What kind of parents will we be




















Everyone else is playing. I'll teach them everything I know! Would you discipline your kids in front of people? I wouldn't. It might be very embarrassing for them. That's my job. Depends on the situation. What will be your go-to punishment? I don't believe in punishing children. No cell phone, no internet. It depends on the situation and who is around us.

When your child will ask, "why not," what will be your response? Because I said so. An explanation why. Because that's what people do. What will be your kid's bed time? Whenever they want to got to bed. Whenever their friends go to bed. How much TV will your kid watch at night? They won't watch any. All their friends are watching TV so I'll ask around for the right amount of time. An hour or two. As much as they want. How will you make sure your child's friends are to your liking?

Extroverted parents are energized by going, doing, interacting, and experiencing. Too much time isolated at home can make them feel shaky and ungrounded. They are uncomfortable with a child who is more of a loner and needs a lot of solitude.

Introverted parents are energized by solitude and time alone. They are observant, reflective, and prefer one-on-one interactions. Drained by too much interaction, they must guard their energy to make it through the day without exploding. Sensing parents focus on details and specifics. They attend to practicalities and the here and now. They can get stuck in a rut. Intuitive parents focus on the big picture and possibilities. They quickly leap from facts to patterns and themes.

Drained by the nittygritty, they struggle to deal with practicalities and be realistic. Thinking parents trust logic, objectivity, and impersonal analysis. Feeling parents rely on values, feelings, and personal information to decide. Seeking family harmony, they struggle to say no and be firm if it may cause conflict. Judging parents are intentional parents who like structure, plans, limits, and order. They aim to get things done on time and in the right way, but struggle with adapting to the unexpected, relaxing, and having fun.

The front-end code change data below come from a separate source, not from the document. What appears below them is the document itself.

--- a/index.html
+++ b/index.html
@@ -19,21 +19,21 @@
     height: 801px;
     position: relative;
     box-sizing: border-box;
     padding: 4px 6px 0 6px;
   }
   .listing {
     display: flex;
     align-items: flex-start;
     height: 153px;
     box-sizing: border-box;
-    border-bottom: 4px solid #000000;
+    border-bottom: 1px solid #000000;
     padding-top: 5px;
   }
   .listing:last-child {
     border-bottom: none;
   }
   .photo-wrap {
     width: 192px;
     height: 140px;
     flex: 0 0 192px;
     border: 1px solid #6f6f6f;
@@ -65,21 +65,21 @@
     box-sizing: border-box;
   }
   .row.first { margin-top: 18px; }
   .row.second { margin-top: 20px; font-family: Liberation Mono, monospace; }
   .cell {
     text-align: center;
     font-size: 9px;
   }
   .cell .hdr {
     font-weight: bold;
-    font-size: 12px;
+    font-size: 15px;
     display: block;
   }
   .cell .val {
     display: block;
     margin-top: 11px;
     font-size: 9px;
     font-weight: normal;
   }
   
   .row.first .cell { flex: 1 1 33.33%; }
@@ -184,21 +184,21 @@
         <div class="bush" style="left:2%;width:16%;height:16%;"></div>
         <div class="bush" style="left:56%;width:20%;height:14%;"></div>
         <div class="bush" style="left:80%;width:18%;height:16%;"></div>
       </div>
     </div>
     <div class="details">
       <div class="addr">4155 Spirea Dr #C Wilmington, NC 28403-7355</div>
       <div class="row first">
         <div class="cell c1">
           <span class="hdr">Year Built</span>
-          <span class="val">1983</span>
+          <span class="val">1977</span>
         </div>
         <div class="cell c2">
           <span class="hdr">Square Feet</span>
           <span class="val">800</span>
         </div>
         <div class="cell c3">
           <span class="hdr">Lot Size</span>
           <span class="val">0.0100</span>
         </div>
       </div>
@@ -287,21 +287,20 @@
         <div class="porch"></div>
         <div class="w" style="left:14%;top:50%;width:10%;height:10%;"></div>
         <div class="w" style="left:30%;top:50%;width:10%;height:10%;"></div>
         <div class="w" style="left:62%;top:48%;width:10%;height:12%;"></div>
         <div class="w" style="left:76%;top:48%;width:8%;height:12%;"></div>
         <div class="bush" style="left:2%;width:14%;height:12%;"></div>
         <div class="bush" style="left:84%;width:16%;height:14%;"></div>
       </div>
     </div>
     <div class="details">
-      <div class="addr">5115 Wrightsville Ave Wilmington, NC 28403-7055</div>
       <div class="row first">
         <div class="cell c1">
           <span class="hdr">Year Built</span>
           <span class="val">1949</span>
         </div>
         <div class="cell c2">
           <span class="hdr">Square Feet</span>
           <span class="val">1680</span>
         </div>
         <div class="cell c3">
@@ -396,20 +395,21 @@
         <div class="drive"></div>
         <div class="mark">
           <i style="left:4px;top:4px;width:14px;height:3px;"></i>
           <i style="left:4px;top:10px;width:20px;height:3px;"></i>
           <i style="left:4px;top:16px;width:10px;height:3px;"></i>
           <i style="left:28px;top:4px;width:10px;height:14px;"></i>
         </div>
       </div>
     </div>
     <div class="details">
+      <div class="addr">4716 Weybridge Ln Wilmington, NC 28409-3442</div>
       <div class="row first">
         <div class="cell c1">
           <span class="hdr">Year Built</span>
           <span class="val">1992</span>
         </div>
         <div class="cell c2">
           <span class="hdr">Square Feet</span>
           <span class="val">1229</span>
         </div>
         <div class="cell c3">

Perceiving parents take things as they come and keep their options open. They are flexible, spontaneous, and generally tolerant and accepting of children. They enjoy hanging out and can be relaxed about clutter, but struggle to do chores regularly and keep the house in order. Maybe you need to stop being such a miser or you should stop gaming the system to get gifts. Take this quiz to find out what your holiday personality is. Then, you can work to become an even better person when the holidays roll around.

You will feel better about yourself, and everyone will enjoy being around you. You just need to make changes. Go back through the test and think about how you would like to change. Make a note of the changes you want to make and then, when the next holiday rolls around, put those changes in motion. Take the test again to see if you fare better. If you finally have the perfect holiday personality, that is wonderful. If you still have some work to do, that is OK.

Just get back to work and continue to make changes. Once you make the changes, you will likely notice that your holidays are much more pleasant. People like to be around those who celebrate the right way, and your family and friends will flock to you once you make adjustments to your holiday personality.

Take the test, share your results, and encourage your friends to answer the questions, as well. Then, you can compare holiday personalities and work together to become the people you want to be. The True Love Compatibility Test. As they say, you have to kiss a lot of frogs to find your prince. Then, you can stop kissing the frogs and settle down with your prince or princess.

Those are superficial characteristics. Instead, you will find out the type of person that you want. Do you want someone to hang out with at home or are you looking for an adventurous spirit?

Front Psychol. Revista Mexicana de Trastornos Alimentarios. Learning and Individual Differences. Your Privacy Rights. To change or withdraw your consent choices for VerywellFamily. At any time, you can update your settings through the "EU Privacy" link at the bottom of any page. These choices will be signaled globally to our partners and will not affect browsing data.

We and our partners process data to: Actively scan device characteristics for identification. I Accept Show Purposes. Table of Contents View All. Table of Contents. Authoritarian Parenting. Authoritative Parenting. Permissive Parenting. Uninvolved Parenting. The Authoritative Parenting Approach. Kids who grow up with permissive parents are more likely to struggle academically.